- [SUPPLIED ENTRIES]

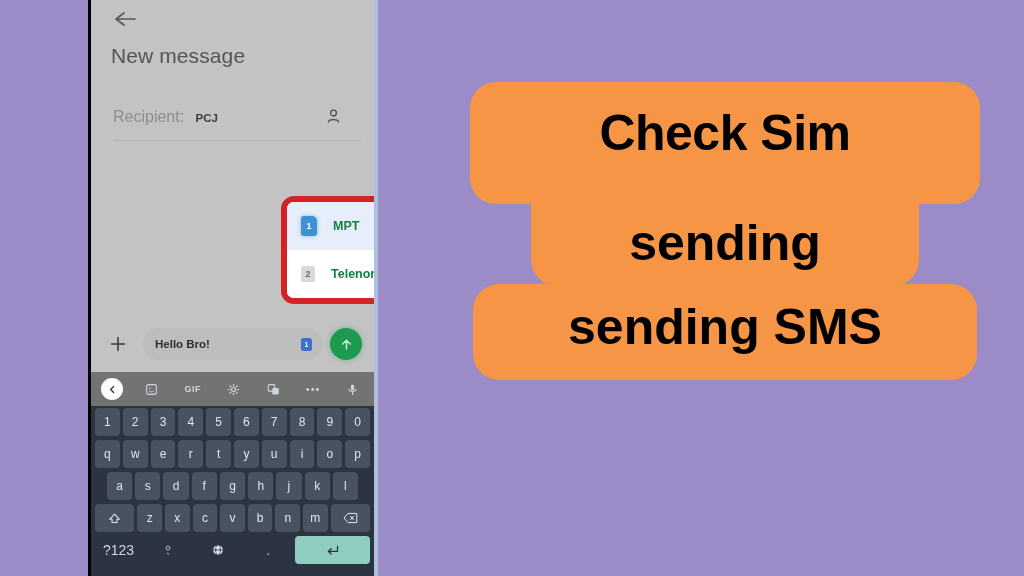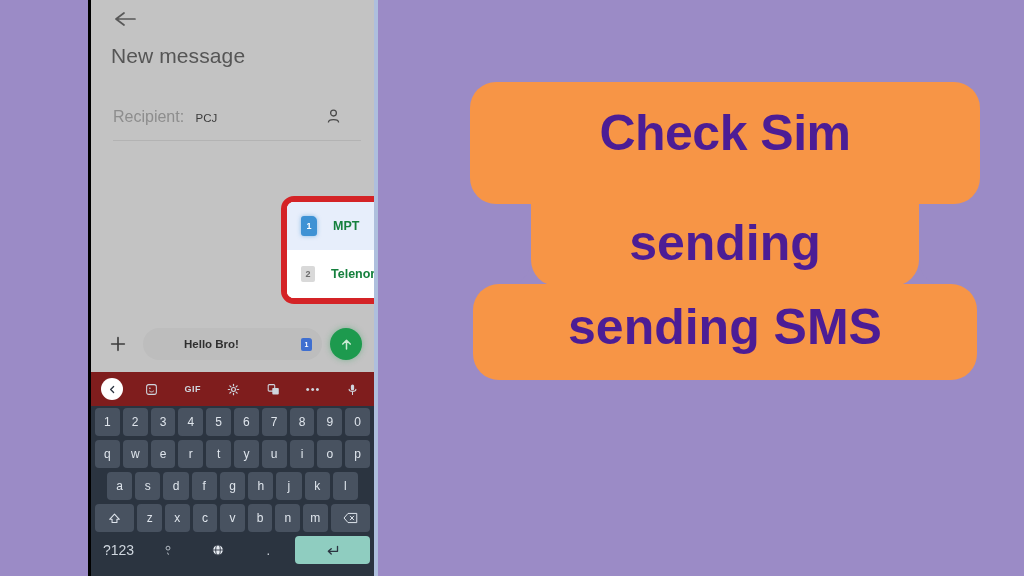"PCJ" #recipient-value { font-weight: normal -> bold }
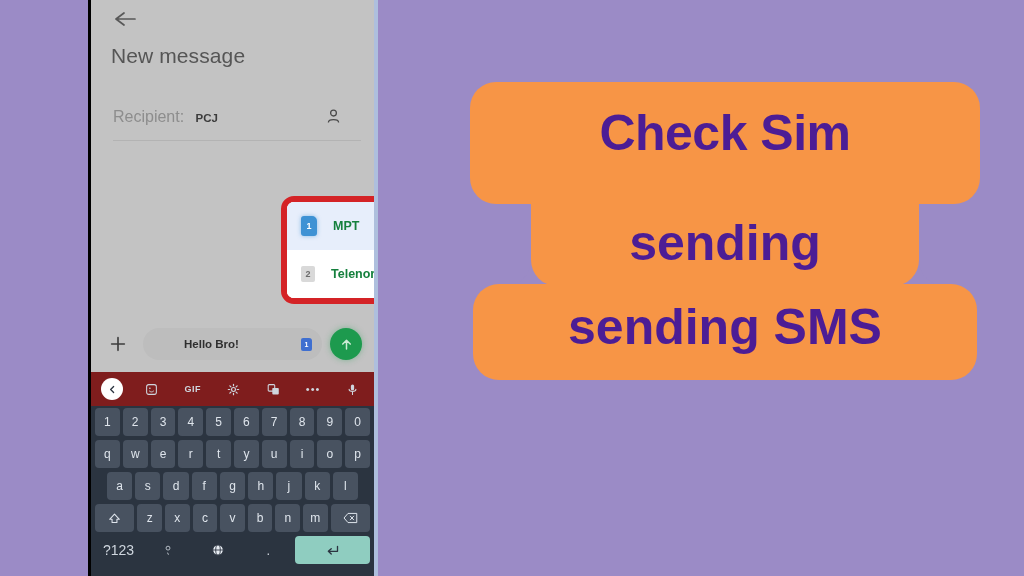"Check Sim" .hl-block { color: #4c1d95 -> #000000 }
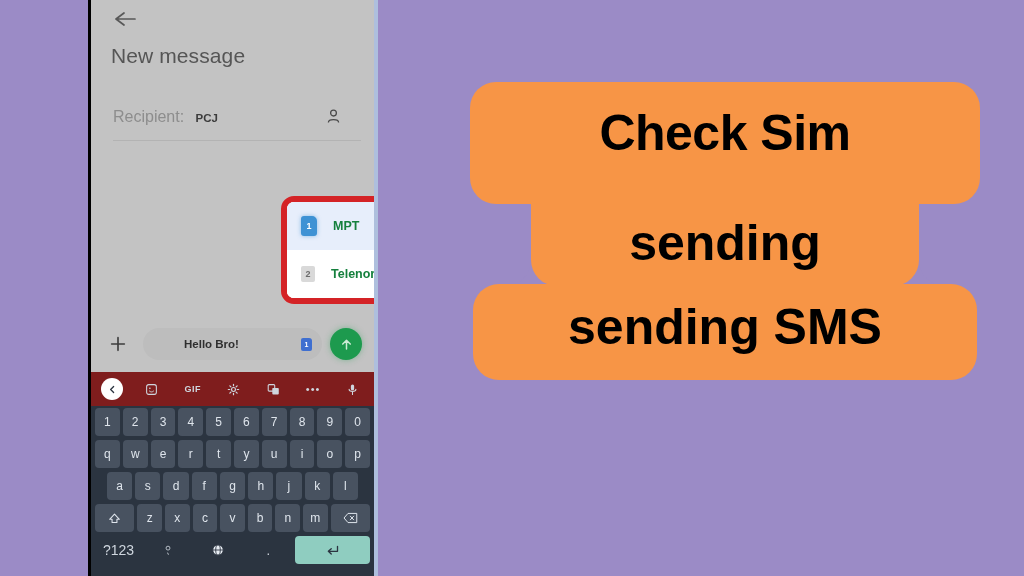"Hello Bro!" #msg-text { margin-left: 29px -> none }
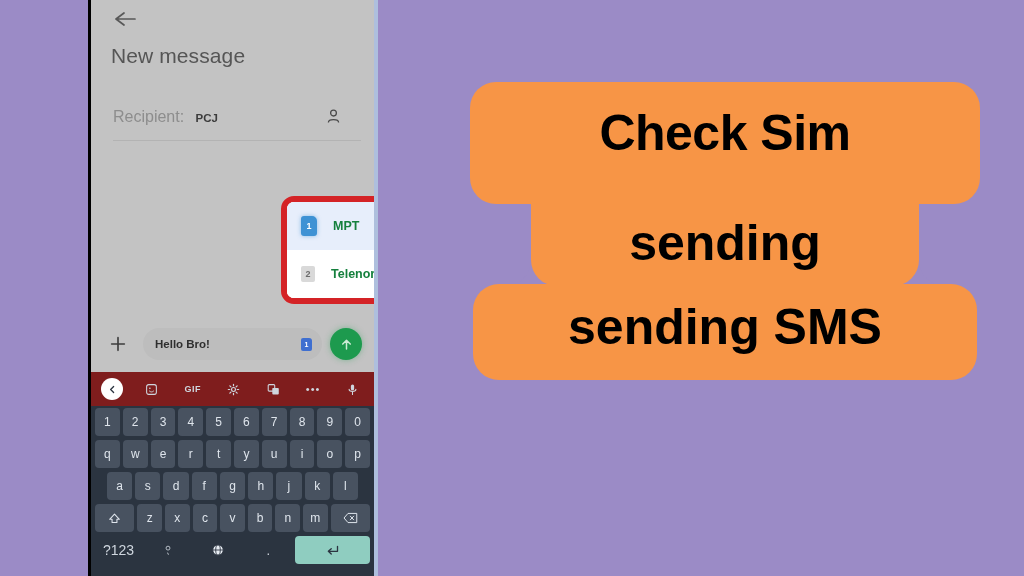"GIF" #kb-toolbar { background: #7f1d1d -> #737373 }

...

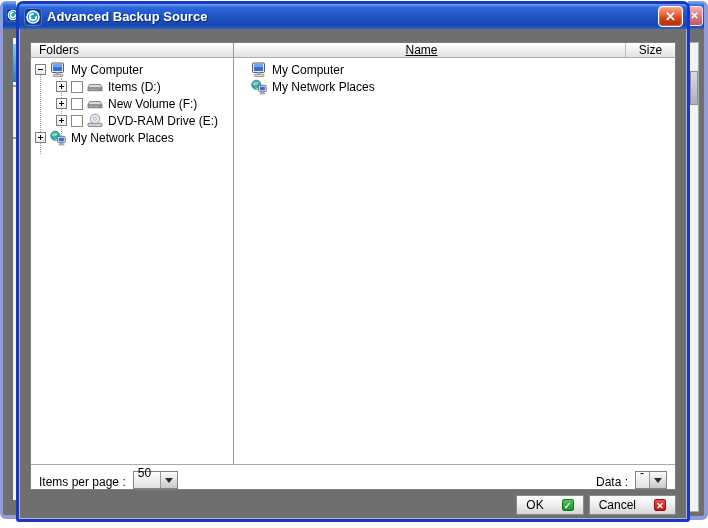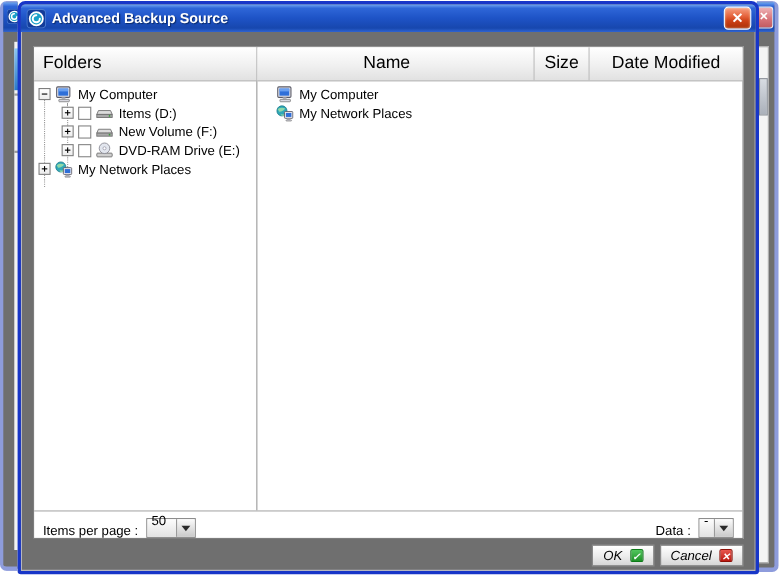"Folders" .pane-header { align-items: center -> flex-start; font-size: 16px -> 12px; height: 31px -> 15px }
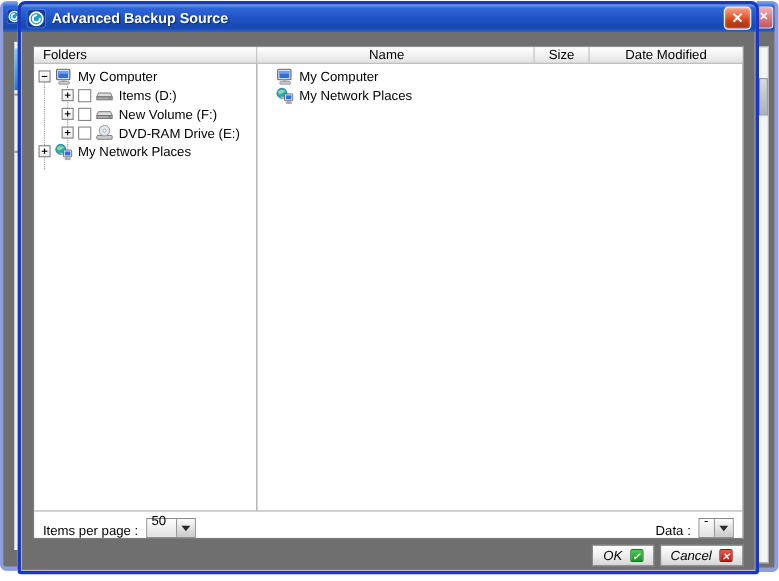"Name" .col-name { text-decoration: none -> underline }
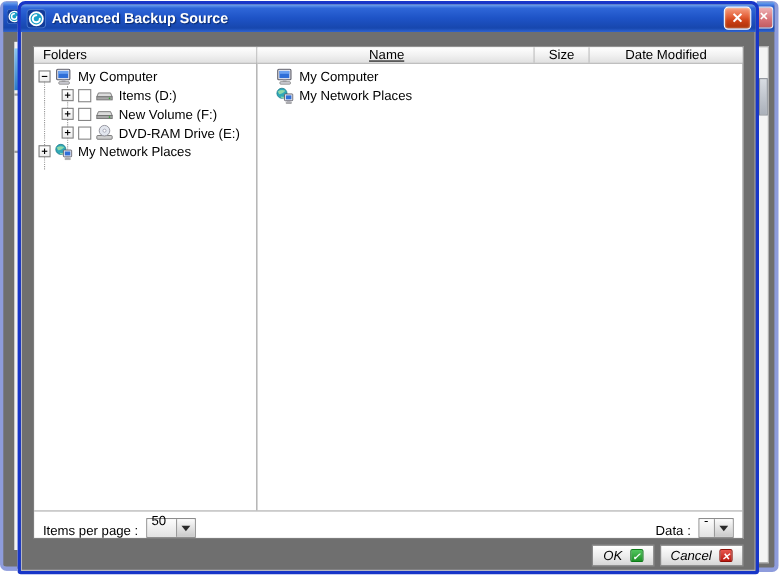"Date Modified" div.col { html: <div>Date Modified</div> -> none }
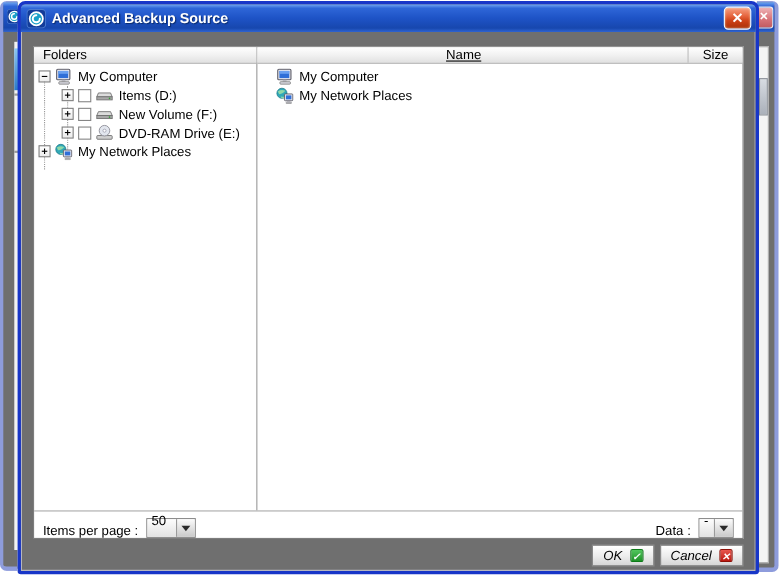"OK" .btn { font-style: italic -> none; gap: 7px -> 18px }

- [AIM OF THE EXERCISE] The answer is the lines of the material above, from the one containing "color: #4c1d95 ->" down to the one containing "background: #7f1d1d ->", given exactly and without images.

- [SOLUTION]
"Check Sim" .hl-block { color: #4c1d95 -> #000000 }
"Hello Bro!" #msg-text { margin-left: 29px -> none }
"GIF" #kb-toolbar { background: #7f1d1d -> #737373 }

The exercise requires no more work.